Published July 2014  •  Updated November 2022  •  Read Time: 10 minutes
Ruby is the red variety of the mineral Corundum. Scientifically, it is identical to Sapphire, the only difference being the color.  Ruby is one of the most valuable precious gemstones and only 1% has the transparency required for fine jewelry.  It has one of the longest histories of all healing stones, and is mentioned in the Holy Books of all five of the world’s major religions! It has a bright and vivacious energy that encourages us to love deeply and be a good friend to all we meet.  It is an incredible tool for manifestation, including dreams of abundance and prosperity.  This is especially true if we want to use our wealth to improve the lives of others.

Ruby

Ruby Meaning

Spiritual Healing Properties

Ruby kindles in us an intense desire to live our lives fully alive! It encourages us to be more spontaneous, curious, brave and willing to follow our bliss wherever it may lead. It is an essentially positive and life-affirming stone, and thus has no patience for self-destructive behaviors or victim-mentality. Ruby protects against negative energy and encourages us to either transform or let go of anything that does not make us happy or help us grow. Ruby infuses spiritual energy into our everyday lives, and can show us how to live from a spiritual place without needing to retreat from the wider world. It is incredible talisman for manifestation, teaching us how to transform our thoughts and desires, into physical reality.

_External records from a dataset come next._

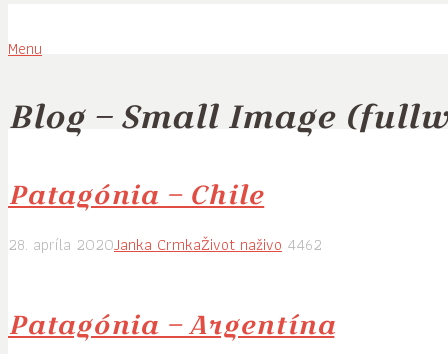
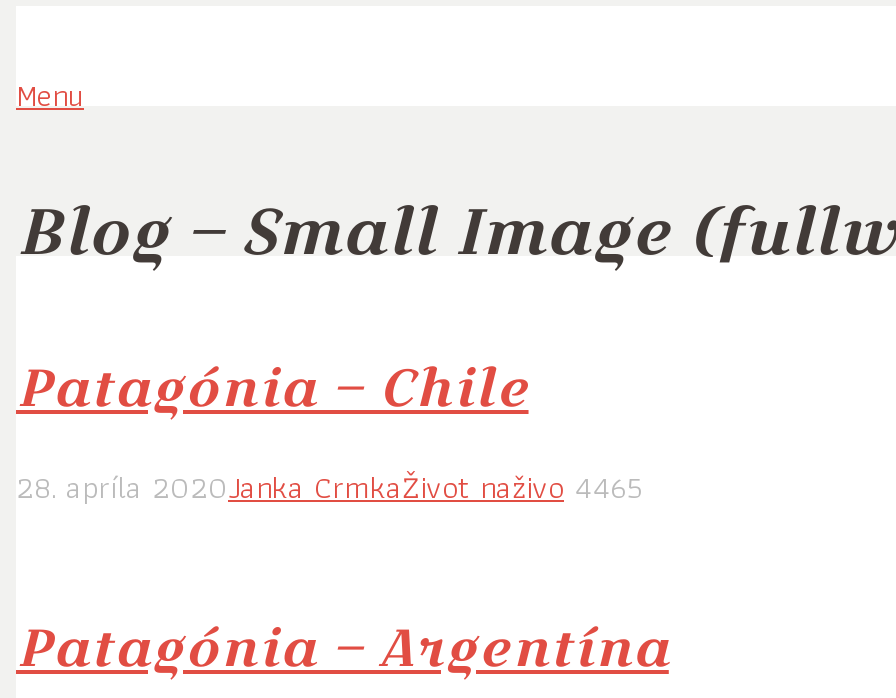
- 28. apríla 2020Janka CrmkaŽivot naživo 4462
+ 28. apríla 2020Janka CrmkaŽivot naživo 4465
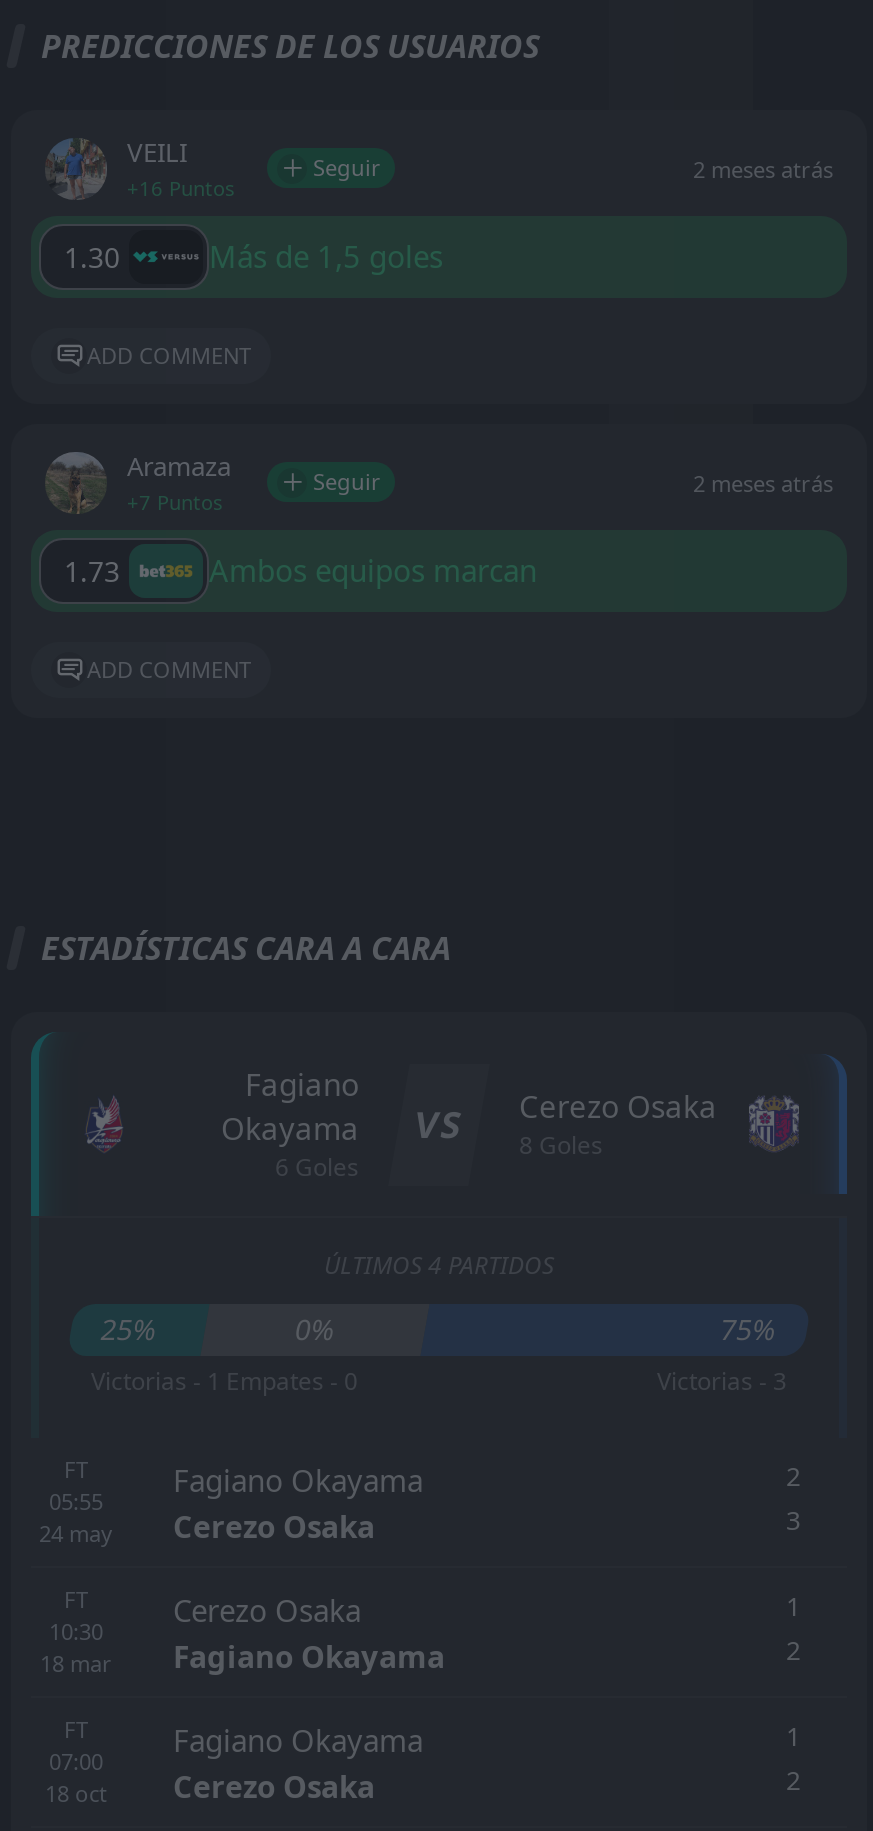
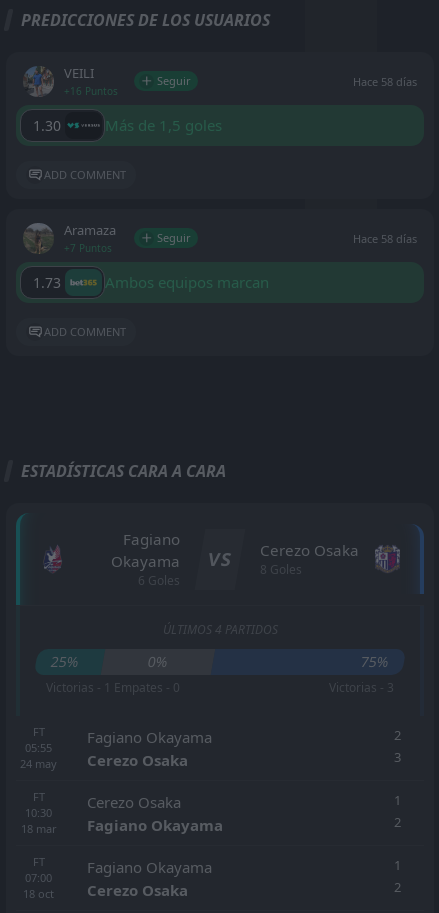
- 2 meses atrás
+ Hace 58 días

- 2 meses atrás
+ Hace 58 días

Metaphysical Properties Ruby
Chakra Root and Heart
Element Earth
Numerology 3
Zodiac Cancer, Leo, Scorpio and Sagittarius

Emotional Healing Properties

Ruby is a passionate stone that attracts love and friendship, and can helps us to build and maintain healthy relationships. It can also help us to explore our feelings and beliefs about ourselves, especially in regards to body image and/or having the right to feel certain emotions or have various desires. For anyone who feels unworthy or guilty for being who they are, Ruby offers reassurance and affirmation. It is especially good for soothing survivor guilt and holds us safely during PTSD episodes. It acts as a light in the darkness, leading us back to joy whenever we have been caught up in negative emotions. It reminds us that life is good and that we are more powerful and capable than we know.

Mental Healing Properties

Ruby encourages us to be actively involved in our communities and to enjoy social activities. It stimulates our mind, helping us to stay engaged, thoughtful, and able to perform well under pressure. Ruby encourages us to cultivate a sense of nobility, leading by example and taking care of those in need. It reminds us to act according to our true values, rather than just for our base self-interest, and to nurture the best parts of ourselves and our world. Ruby encourages creativity, goal-setting, and active problem-solving. It is also a wonderful abundance stone, helping us to become more wealthy and to know how to use that wealth in positive ways.

Physical Healing Properties

Ruby is recommended for anyone seeking a healthier body and a happier life. It helps us to explore our conscious and unconscious beliefs and understand how they manifest in our daily habits and heath status. Ruby gives us enough courage and self-love to release negative beliefs and change our lifestyle as desired. If we need additional mental health support, Ruby encourages us to seek it out and to trust the process. It is an excellent talisman for any health issue involving the heart or circulatory system, as well as for fertility problems. It is a wonderful and very friendly supporter when we are physically and emotionally exhausted and need to borrow energy from something beyond ourselves.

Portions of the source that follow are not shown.